Introduction
Data Mesh revolutionizes data management by decentralizing ownership to business domains, turning data into consumable products, providing self-serve infrastructure, and enforcing federated governance. Unlike monolithic data lakes that create bottlenecks, Data Mesh operates like a federation of data micro-enterprises: each domain manages its data sovereignly while adhering to shared standards.

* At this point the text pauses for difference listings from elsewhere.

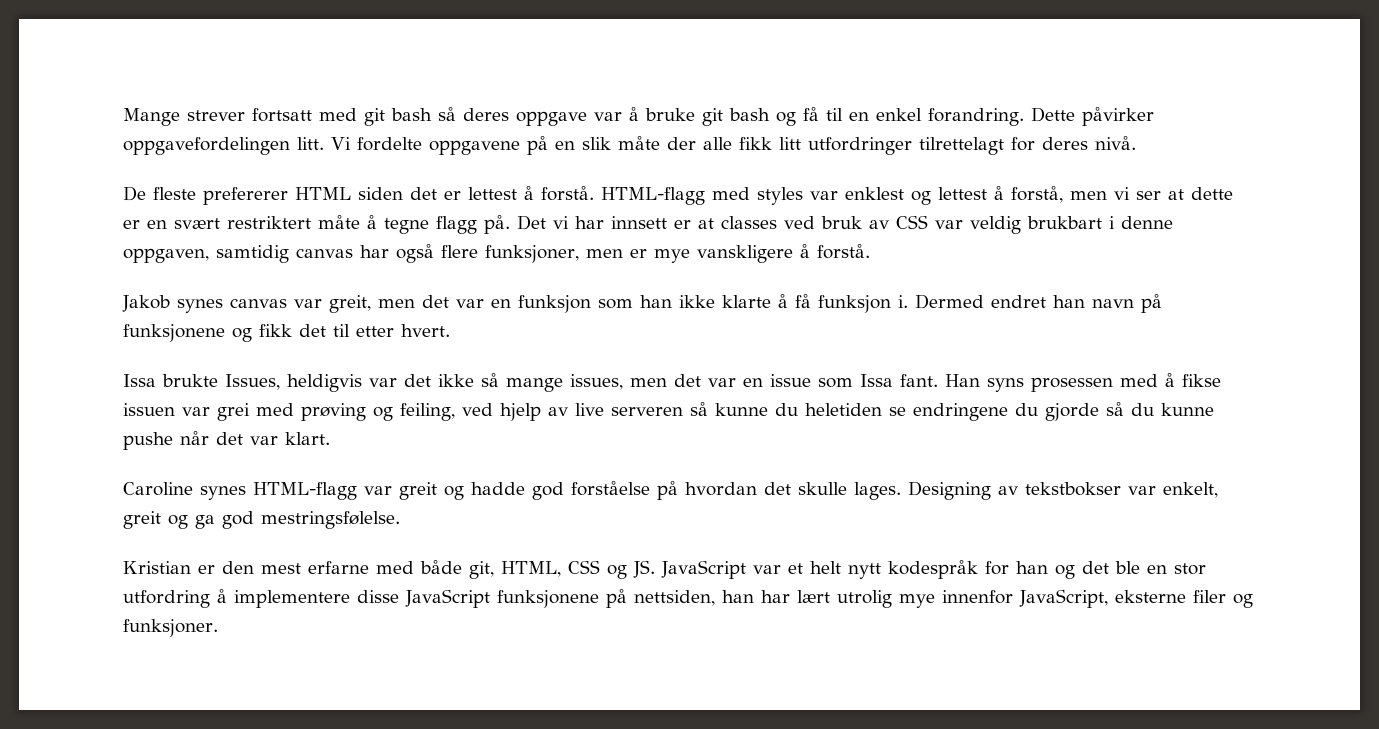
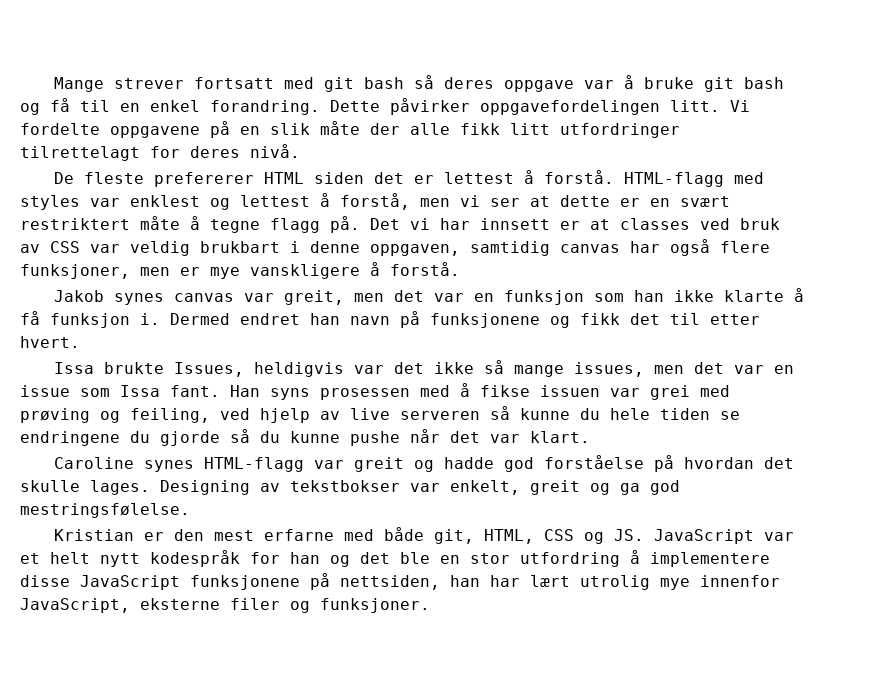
[805,403,882,416] heletiden -> [610,408,710,420] hele tiden

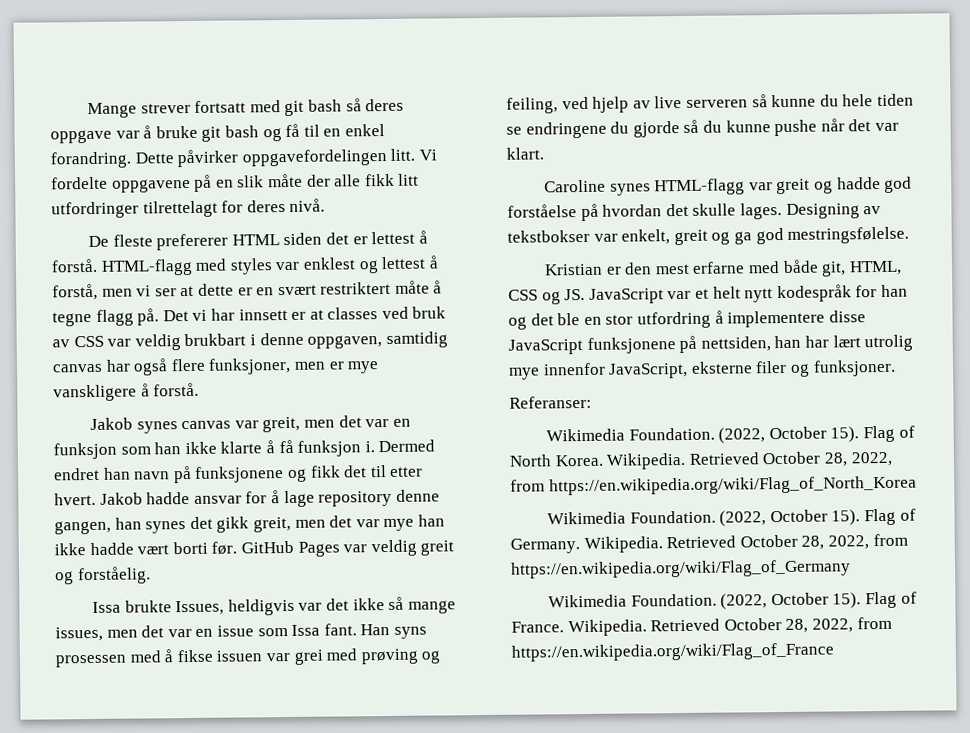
(80, 342) none -> [99,489,440,508] [54,514,445,535] [54,539,455,557] [55,566,151,585] Jakob hadde ansvar for å lage repository denne gangen, han synes det gikk greit, men det var mye han ikke hadde vært borti før. GitHub Pages var veldig greit og forståelig.
(430, 605) none -> [509,395,592,409] [546,425,915,444] [509,451,893,470] [510,475,917,496] [547,508,916,527] [510,533,908,554] [510,559,851,579] [548,591,917,610] [511,616,892,637] [511,642,834,662] // Referanser: // Wikimedia Foundation. (2022, October 15). Flag of North Korea. Wikipedia. Retrieved October 28, 2022, from https://en.wikipedia.org/wiki/Flag_of_North_Korea // Wikimedia Foundation. (2022, October 15). Flag of Germany. Wikipedia. Retrieved October 28, 2022, from https://en.wikipedia.org/wiki/Flag_of_Germany // Wikimedia Foundation. (2022, October 15). Flag of France. Wikipedia. Retrieved October 28, 2022, from https://en.wikipedia.org/wiki/Flag_of_France

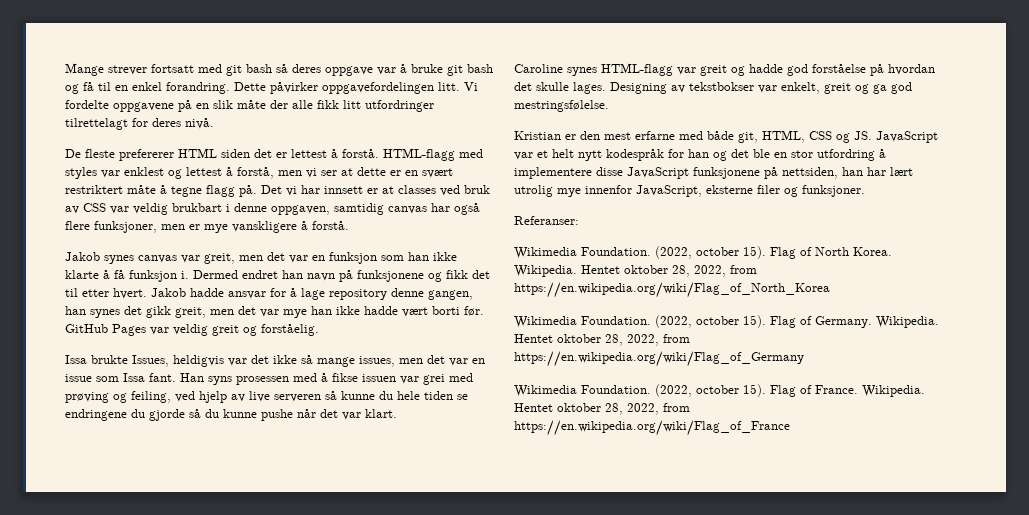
[768,426,827,440] October -> [696,247,739,256] october
[688,451,822,465] Retrieved October -> [581,265,668,274] Hentet oktober
[769,509,828,523] October -> [696,316,739,325] october
[666,534,798,549] Retrieved October -> [514,334,601,343] Hentet oktober
[770,592,829,606] October -> [696,385,739,394] october
[650,618,782,632] Retrieved October -> [514,403,601,412] Hentet oktober

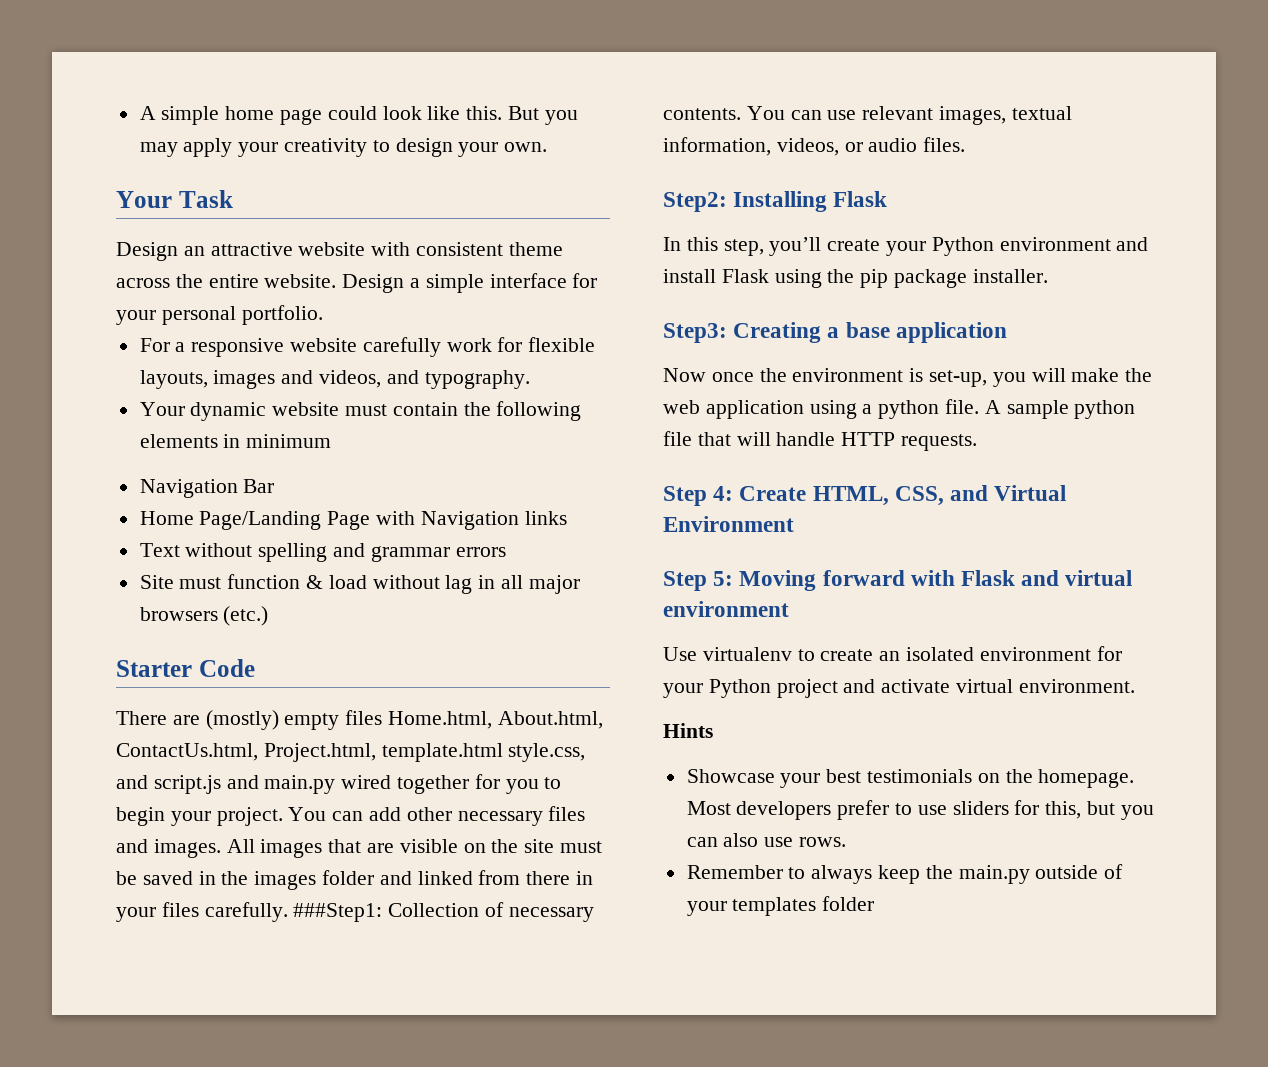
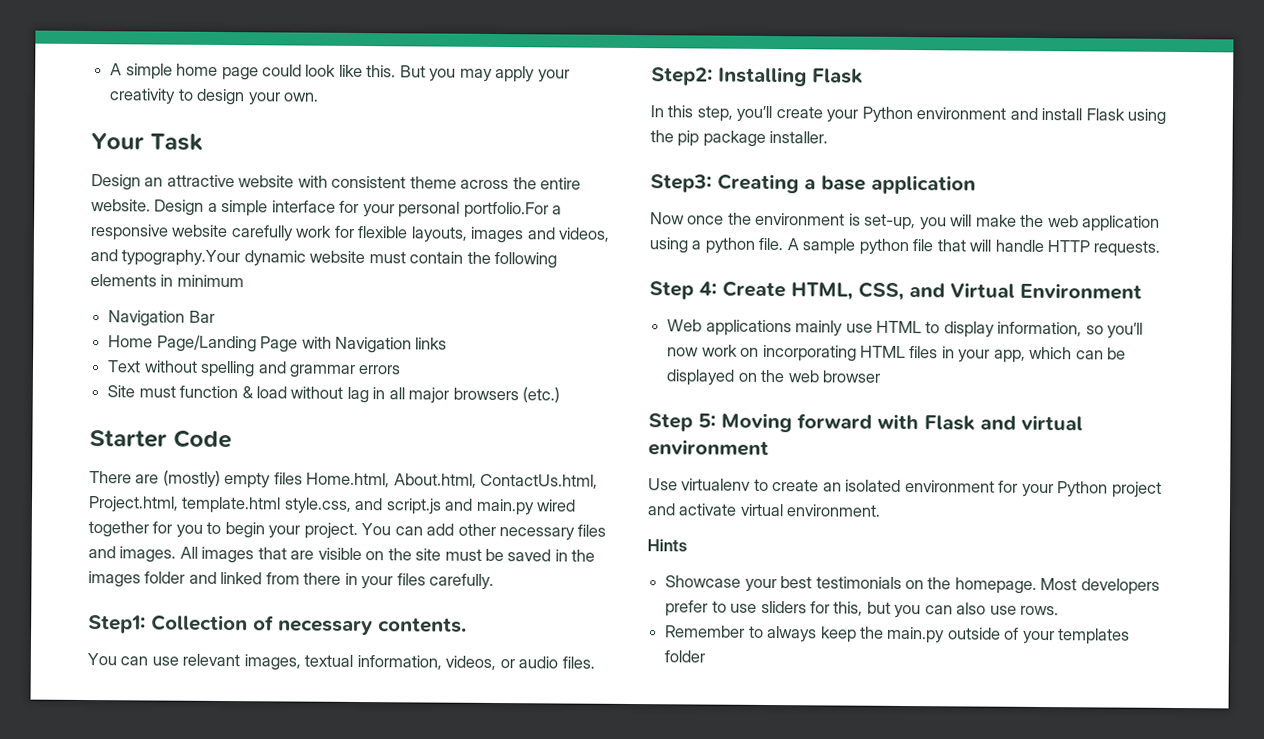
[241,305,323,325] [139,338,170,352] portfolio. // For -> [463,201,549,219] portfolio.For
[424,370,530,389] [139,402,185,416] typography. // Your -> [121,249,241,267] typography.Your
[293,903,383,922] ###Step1: -> [88,615,146,634] // Step1:
(741, 114) none -> (467, 625) //
(794, 524) none -> [667,319,1144,339] [667,344,1127,363] [666,369,880,386] // Web applications mainly use HTML to display information, so you’ll now work on incorporating HTML files in your app, which can be displayed on the web browser

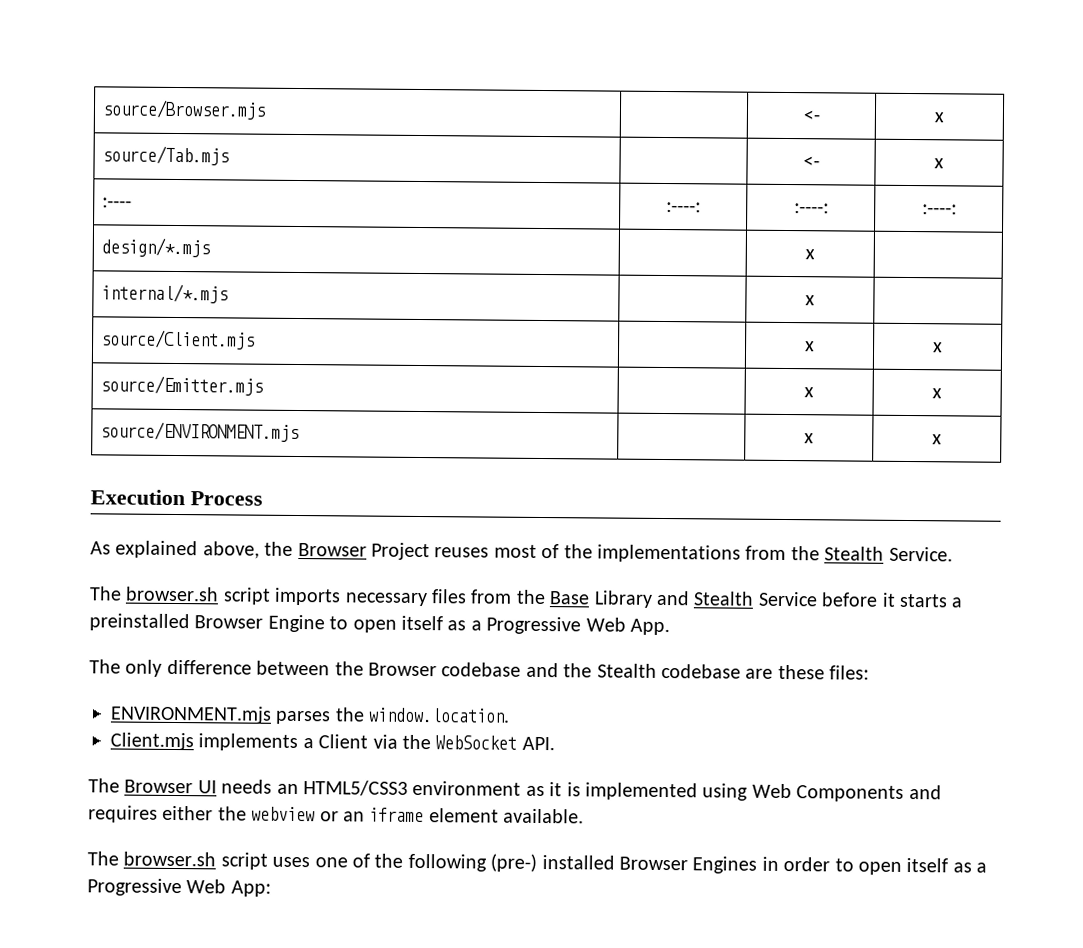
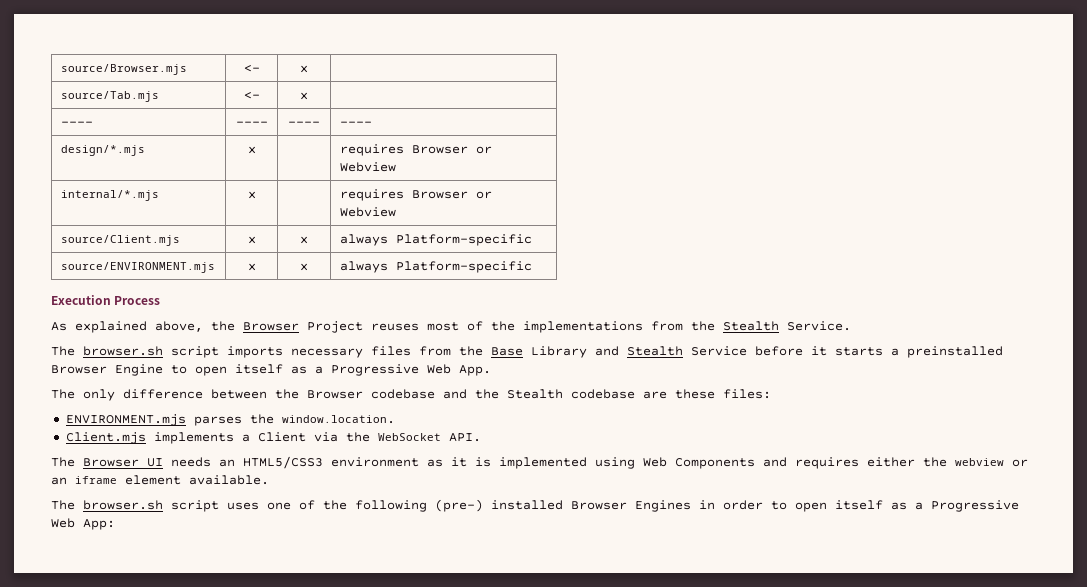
[802,110,820,122] [934,112,944,123] | <- | x -> [243,65,260,72] [300,65,308,73] <- | x |
[802,156,820,168] [934,158,944,169] [101,197,132,208] [666,202,701,213] [793,203,829,214] [921,204,957,215] [100,237,210,258] [805,249,815,260] [100,283,228,304] [805,295,815,306] | <- | x // :---- | :----: | :----: | :----: // design/*.mjs | | x | // internal/*.mjs | | x | -> [243,92,260,99] [300,92,308,100] [60,121,93,126] [235,121,268,126] [288,121,320,126] [339,121,372,126] [60,145,145,156] [247,146,256,154] [339,144,492,156] [339,162,396,172] [60,190,159,201] [247,191,256,199] [339,189,492,201] [339,207,396,217] <- | x | // ---- | ---- | ---- | ---- // design/*.mjs | x | | requires Browser or Webview // internal/*.mjs | x | | requires Browser or Webview
[805,341,815,352] [933,342,943,353] [99,375,263,396] [804,387,814,398] [932,388,942,399] [99,421,299,443] [804,433,814,444] [932,434,942,445] | x | x // source/Emitter.mjs | | x | x // source/ENVIRONMENT.mjs | | x | x -> [247,236,256,244] [300,236,308,244] [339,234,532,246] [60,262,215,273] [247,263,256,271] [300,263,308,271] [339,261,532,273] x | x | always Platform-specific // source/ENVIRONMENT.mjs | x | x | always Platform-specific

This intermediate tutorial guides you through implementing these four patterns with a concrete e-commerce example featuring Products, Orders, and Users domains. We use Postgres for domains, FastAPI for data products, Kafka for inter-domain events, and YAML configs for self-serve infra. The result: a scalable, observable, and maintainable system. By the end, you'll have a working prototype in 30 minutes, ready for Kubernetes.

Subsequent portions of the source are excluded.